O movimento pressiona o Senado a votar a Medida Provisória 1.343/2026 antes que ela perca a validade, prevista para quinta-feira (16). A proposta reforça a fiscalização do piso mínimo do frete, torna obrigatório o registro das operações por meio do Código Identificador da Operação de Transporte e prevê punições para contratantes que pagarem abaixo da tabela. O texto aprovado pela Câmara também estabelece piso salarial de R$ 5 mil para motoristas empregados em viagens de longa distância.

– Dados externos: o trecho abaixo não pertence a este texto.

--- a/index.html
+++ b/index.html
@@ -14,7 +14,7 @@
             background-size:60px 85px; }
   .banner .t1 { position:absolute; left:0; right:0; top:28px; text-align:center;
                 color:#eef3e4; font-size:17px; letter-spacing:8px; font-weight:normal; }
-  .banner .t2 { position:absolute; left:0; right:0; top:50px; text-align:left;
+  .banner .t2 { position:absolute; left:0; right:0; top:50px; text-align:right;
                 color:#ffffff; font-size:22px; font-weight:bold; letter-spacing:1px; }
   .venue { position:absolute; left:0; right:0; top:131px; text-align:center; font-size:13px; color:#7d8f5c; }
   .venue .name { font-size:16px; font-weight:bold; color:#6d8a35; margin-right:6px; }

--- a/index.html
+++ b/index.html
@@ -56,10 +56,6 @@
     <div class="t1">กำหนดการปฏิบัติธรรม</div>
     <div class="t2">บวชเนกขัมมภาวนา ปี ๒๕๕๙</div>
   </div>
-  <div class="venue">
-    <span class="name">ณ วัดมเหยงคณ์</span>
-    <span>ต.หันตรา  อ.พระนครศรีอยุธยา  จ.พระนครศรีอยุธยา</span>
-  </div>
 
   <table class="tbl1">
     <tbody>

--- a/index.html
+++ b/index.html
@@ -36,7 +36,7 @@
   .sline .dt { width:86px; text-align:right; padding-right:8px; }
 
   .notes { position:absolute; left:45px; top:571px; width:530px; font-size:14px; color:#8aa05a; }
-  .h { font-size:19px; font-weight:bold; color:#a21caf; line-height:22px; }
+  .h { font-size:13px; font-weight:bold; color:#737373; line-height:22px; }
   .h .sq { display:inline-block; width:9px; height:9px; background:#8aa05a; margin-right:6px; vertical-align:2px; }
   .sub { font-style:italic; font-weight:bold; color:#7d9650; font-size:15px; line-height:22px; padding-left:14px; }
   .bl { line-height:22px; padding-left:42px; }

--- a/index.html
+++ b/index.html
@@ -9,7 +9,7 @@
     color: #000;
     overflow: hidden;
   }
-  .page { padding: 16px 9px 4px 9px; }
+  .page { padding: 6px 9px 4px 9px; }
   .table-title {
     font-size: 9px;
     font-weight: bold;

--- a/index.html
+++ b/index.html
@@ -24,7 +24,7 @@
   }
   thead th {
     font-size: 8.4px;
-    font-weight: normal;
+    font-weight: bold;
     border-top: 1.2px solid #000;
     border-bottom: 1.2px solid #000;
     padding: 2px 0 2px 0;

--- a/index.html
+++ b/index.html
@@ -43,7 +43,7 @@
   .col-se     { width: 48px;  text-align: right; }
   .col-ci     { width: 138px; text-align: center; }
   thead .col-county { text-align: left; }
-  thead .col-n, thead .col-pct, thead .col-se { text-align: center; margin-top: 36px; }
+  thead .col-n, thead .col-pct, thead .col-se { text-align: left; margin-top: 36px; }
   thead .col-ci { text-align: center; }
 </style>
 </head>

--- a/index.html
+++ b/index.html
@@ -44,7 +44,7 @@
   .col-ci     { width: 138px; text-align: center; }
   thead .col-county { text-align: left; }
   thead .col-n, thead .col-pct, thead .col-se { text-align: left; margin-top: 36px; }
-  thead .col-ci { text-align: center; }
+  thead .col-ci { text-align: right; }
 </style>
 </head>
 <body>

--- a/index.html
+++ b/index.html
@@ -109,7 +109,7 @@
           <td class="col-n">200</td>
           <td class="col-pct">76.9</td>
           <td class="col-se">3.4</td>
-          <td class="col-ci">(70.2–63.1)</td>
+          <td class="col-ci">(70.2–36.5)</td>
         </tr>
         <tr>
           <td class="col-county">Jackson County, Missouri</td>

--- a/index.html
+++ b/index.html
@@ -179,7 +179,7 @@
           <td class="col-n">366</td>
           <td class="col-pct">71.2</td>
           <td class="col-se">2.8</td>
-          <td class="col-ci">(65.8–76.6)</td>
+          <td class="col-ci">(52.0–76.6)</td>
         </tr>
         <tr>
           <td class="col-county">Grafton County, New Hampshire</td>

O presidente da Associação Brasileira dos Condutores de Veículos Automotores, Wallace Landim, o Chorão, responsabiliza a condução do Senado pelo risco de paralisação. No Porto de Santos, motoristas foram orientados a permanecer em locais seguros para evitar filas e transtornos. A extensão real do movimento, porém, somente poderá ser medida nas primeiras horas desta segunda-feira — greve anunciada nas redes não é, automaticamente, estrada fechada.
A tensão vinha crescendo desde a disparada dos custos da atividade, cenário já abordado pelo DFMobilidade em Diesel dispara e greve dos caminhoneiros entra no radar. Em março, uma paralisação anterior chegou a ser suspensa após negociações, como mostrou a reportagem Caminhoneiros cancelam greve nacional após acordo sobre o piso mínimo do frete. Agora, o relógio legislativo corre e o Senado volta a ter nas mãos a escolha entre votar ou assistir à insatisfação ganhar as rodovias.